Apparently at Lincoln IP "we decipher technology", but those coordinated digits say otherwise. They say we work under bunting. They say we can three-point turn in a shoe box. They say we know our way around a wacky waving inflatable arm flailing tube man. 

I'm particularly drawn to Les Dawson. It's his louche, hand-in-pocket stance. It says enthusiastic but relaxed. It says this is not my first rodeo. Reverse is sticky because it's cold. Those melted divots are part of the steering wheel's ergonomic design. Ignore the fungal smell masked by Royal Pine freshener. And I would.

Not like Atkins Diet Peter Kay. He's hopeless. He's clearly one pulse away from sharting and knows it. He's sweating. His fallow arm is available, but what use is it? None. Help me Debra, he mutters through clenched teeth. Help me I'm gonna shart again. But even though she is right next to him, she doesn't seem to hear him.

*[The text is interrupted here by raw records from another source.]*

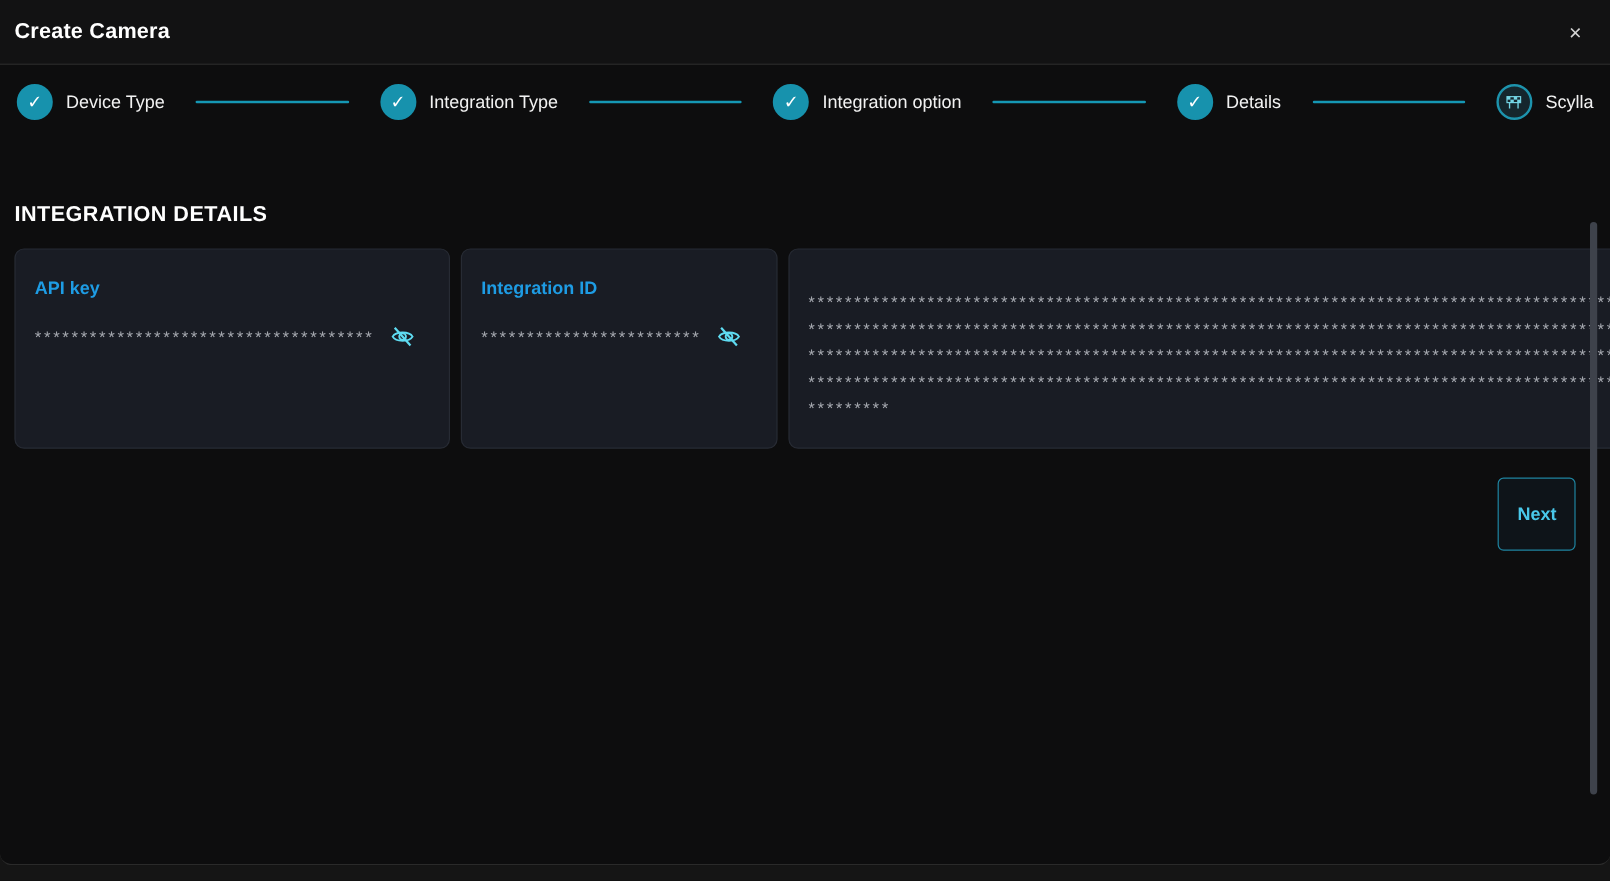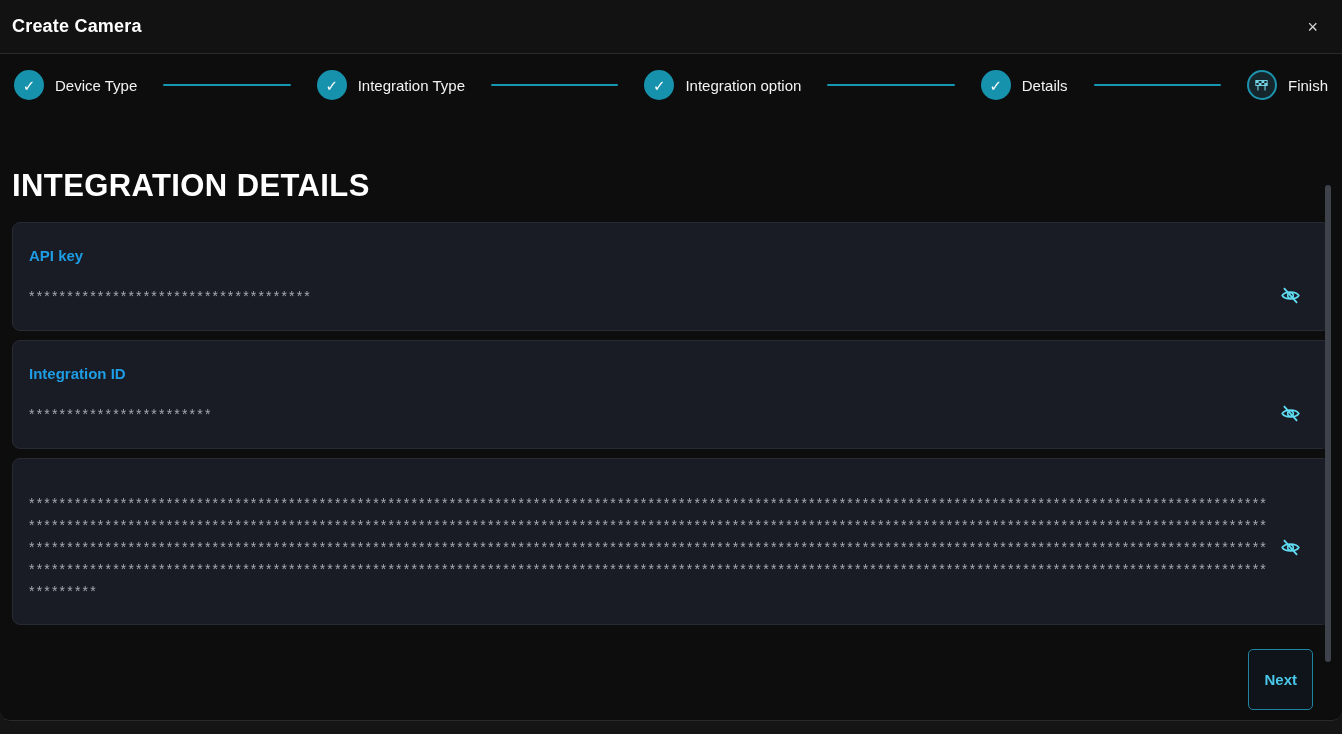--- a/index.html
+++ b/index.html
@@ -138,7 +138,7 @@
           </svg>
         </span>
       </div>
-      <span class="step-label">Finish</span>
+      <span class="step-label">Scylla</span>
     </div>
   </div>
 

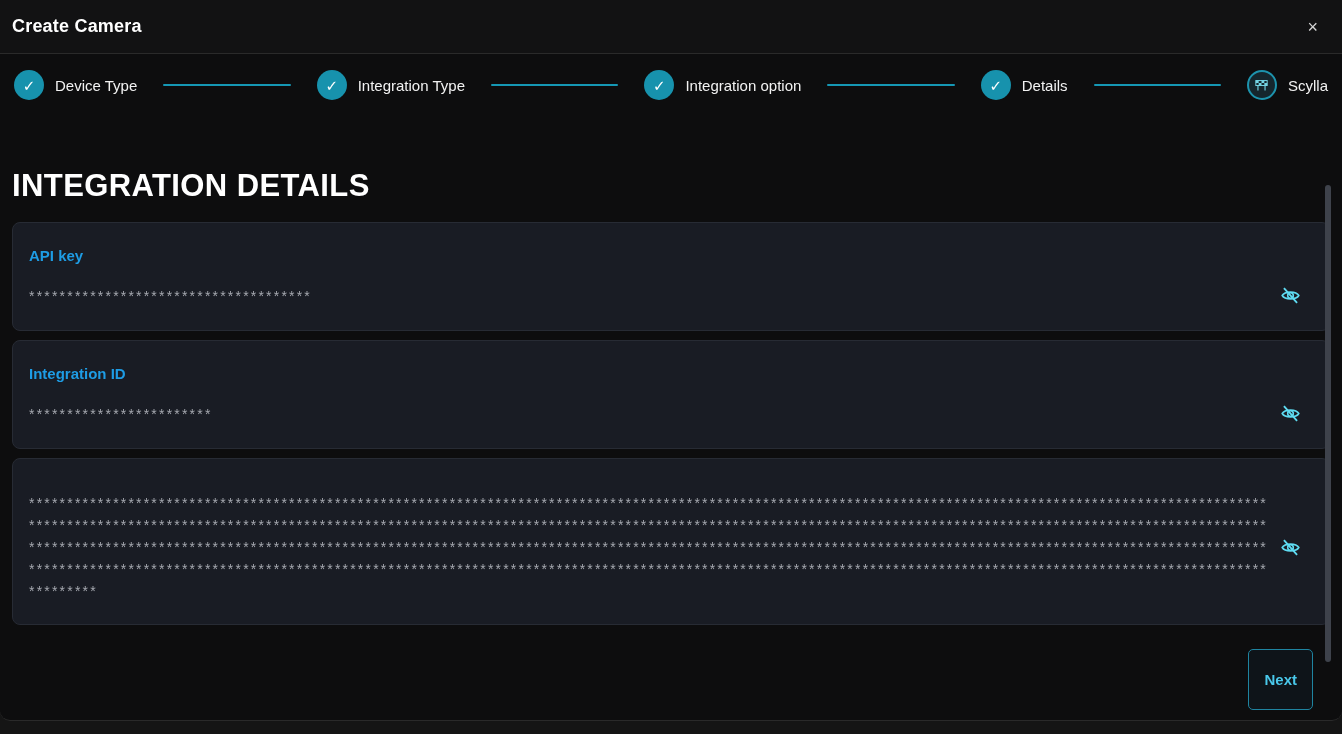--- a/index.html
+++ b/index.html
@@ -46,7 +46,7 @@
   
   .content{padding:0 12px;box-sizing:border-box;}
   .section-title{
-    margin:52px 0 0 0;color:#ffffff;font-size:31px;font-weight:800;
+    margin:52px 0 0 0;color:#ffffff;font-size:18px;font-weight:800;
     letter-spacing:.4px;
   }
   .section-subtitle{margin-top:6px;color:#8b8b8b;font-size:13px;}

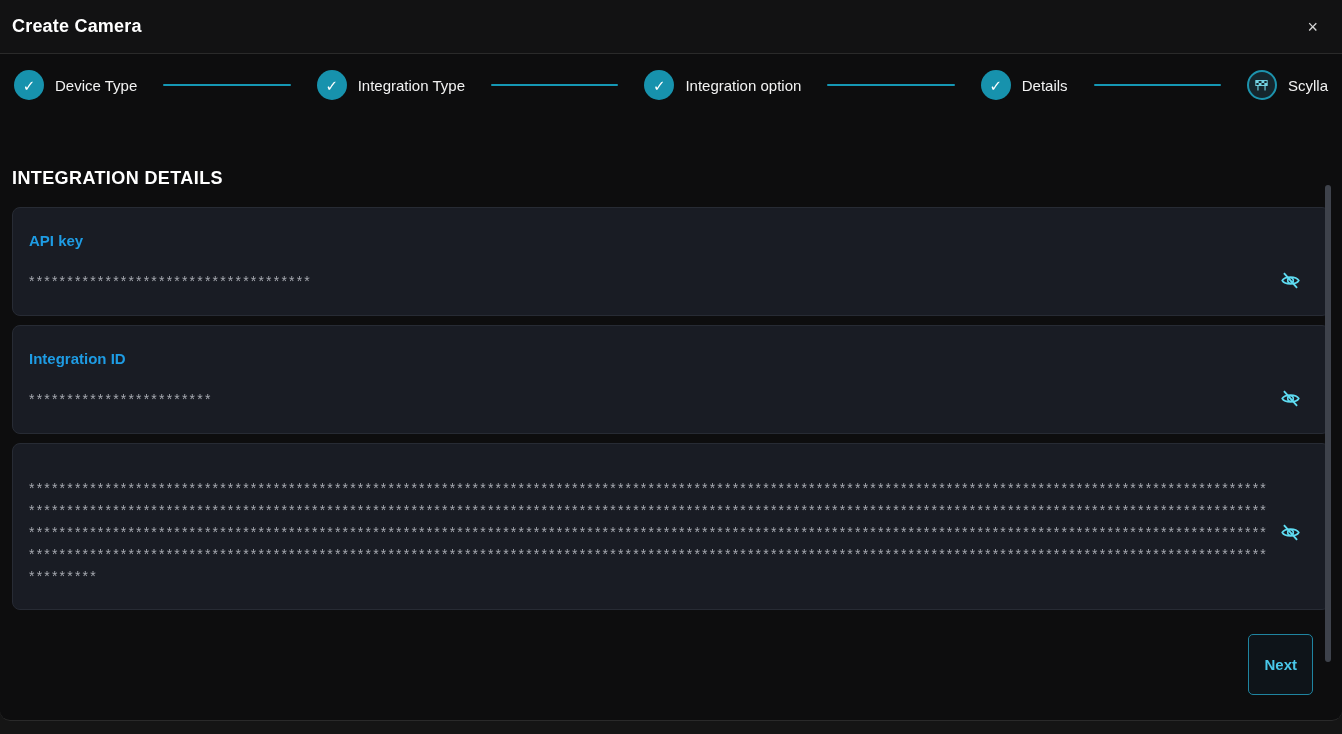--- a/index.html
+++ b/index.html
@@ -50,7 +50,7 @@
     letter-spacing:.4px;
   }
   .section-subtitle{margin-top:6px;color:#8b8b8b;font-size:13px;}
-  .cards{margin-top:18px;display:flex;flex-direction:column;gap:9px;}
+  .cards{margin-top:18px;display:flex;flex-direction:row;gap:9px;}
   .card{
     background:#191c24;border:1px solid #272b34;border-radius:8px;
     padding:24px 16px 22px 16px;box-sizing:border-box;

It is because she is disgusted.

Of course the star of the show is the boss, centre stage, oblivious to the squalid human drama playing out behind him. He is concentrating on knocking that double-thumber out of the park. It's up there with the best.

    The best. 

Also, he sees you. 

  "They don't but I do. I see you. John." 

That deal may look overlawyered, but don't underestimate the complexity of Lincoln IP's work. Mrs Firthing isn't going to just fall over and pay sticker price. She wants rubber mats and a boot liner. It's going to take all of them to push this one through. Even Peter, but don't stress him out about it or he will degrade the chair. Let's just focus on shifting this Honda Jazz.